# [INFORMATION]
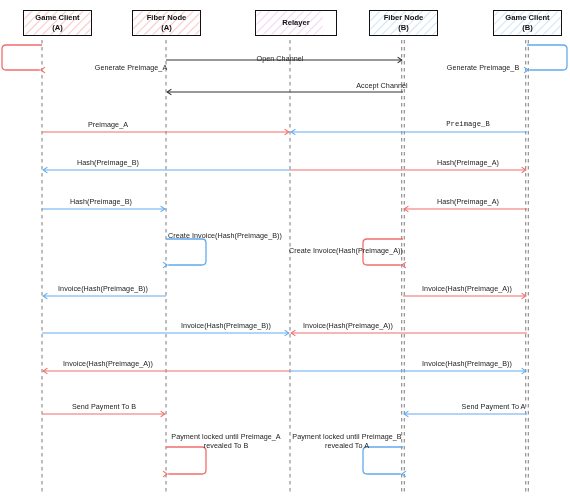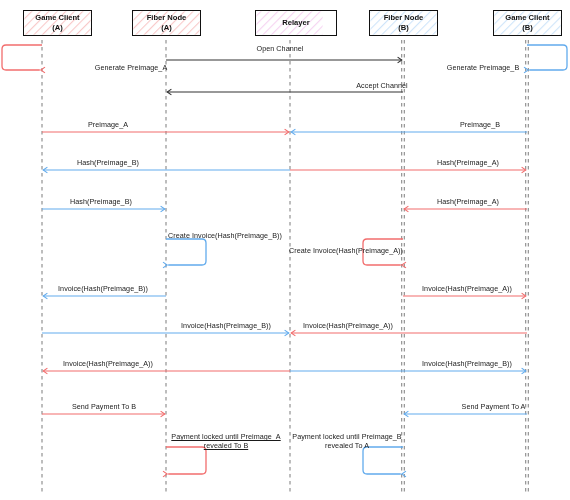--- a/index.html
+++ b/index.html
@@ -221,7 +221,7 @@
       </g>
   </svg>
   <div id="labels-layer">
-      <div class="lbl" style="left: 280px; top: 44px;">
+      <div class="lbl" style="left: 280px; top: 54px;">
         <div>Open Channel</div>
       </div>
       <div class="lbl" style="left: 87px; top: 63px; margin-left: 44px;">

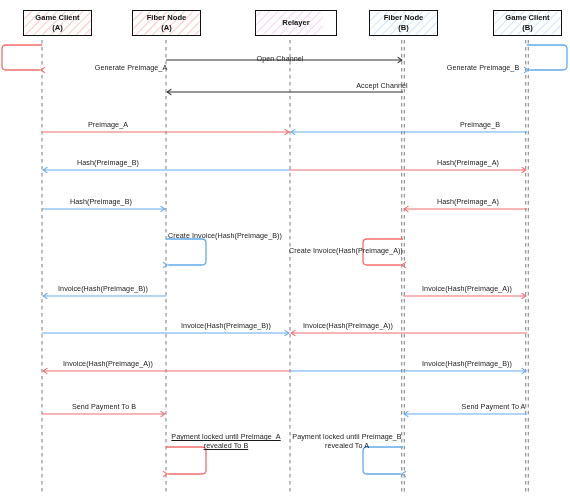--- a/index.html
+++ b/index.html
@@ -236,7 +236,7 @@
       <div class="lbl" style="left: 108px; top: 120px;">
         <div>Preimage_A</div>
       </div>
-      <div class="lbl" style="left: 480px; top: 120px;">
+      <div class="lbl" style="left: 468px; top: 120px; font-family: Liberation Mono, monospace;">
         <div>Preimage_B</div>
       </div>
       <div class="lbl" style="left: 108px; top: 158px;">

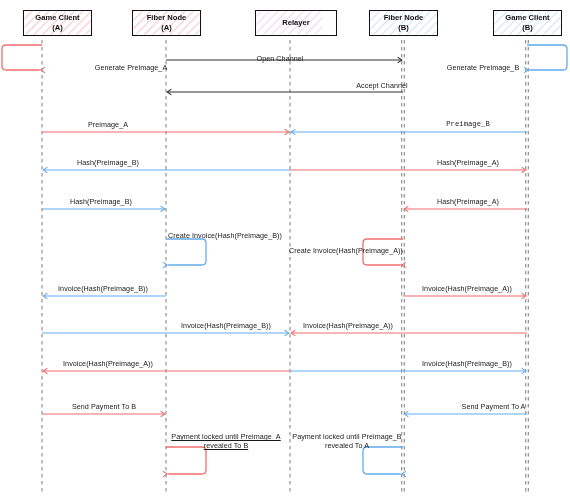--- a/index.html
+++ b/index.html
@@ -281,7 +281,7 @@
       <div class="lbl" style="left: 470px; top: 402px; padding-left: 47px;">
         <div>Send Payment To A</div>
       </div>
-      <div class="lbl" style="left: 226px; top: 432px; text-decoration: underline;">
+      <div class="lbl" style="left: 226px; top: 432px;">
         <div>Payment locked until Preimage_A</div>
         <div>revealed To B</div>
       </div>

# [TASK]
Check each line of the entries for "left" and copy those that have it.

# [THE ANSWER]
-      <div class="lbl" style="left: 280px; top: 44px;">
+      <div class="lbl" style="left: 280px; top: 54px;">
       <div class="lbl" style="left: 87px; top: 63px; margin-left: 44px;">
       <div class="lbl" style="left: 108px; top: 120px;">
-      <div class="lbl" style="left: 480px; top: 120px;">
+      <div class="lbl" style="left: 468px; top: 120px; font-family: Liberation Mono, monospace;">
       <div class="lbl" style="left: 108px; top: 158px;">
       <div class="lbl" style="left: 470px; top: 402px; padding-left: 47px;">
-      <div class="lbl" style="left: 226px; top: 432px; text-decoration: underline;">
+      <div class="lbl" style="left: 226px; top: 432px;">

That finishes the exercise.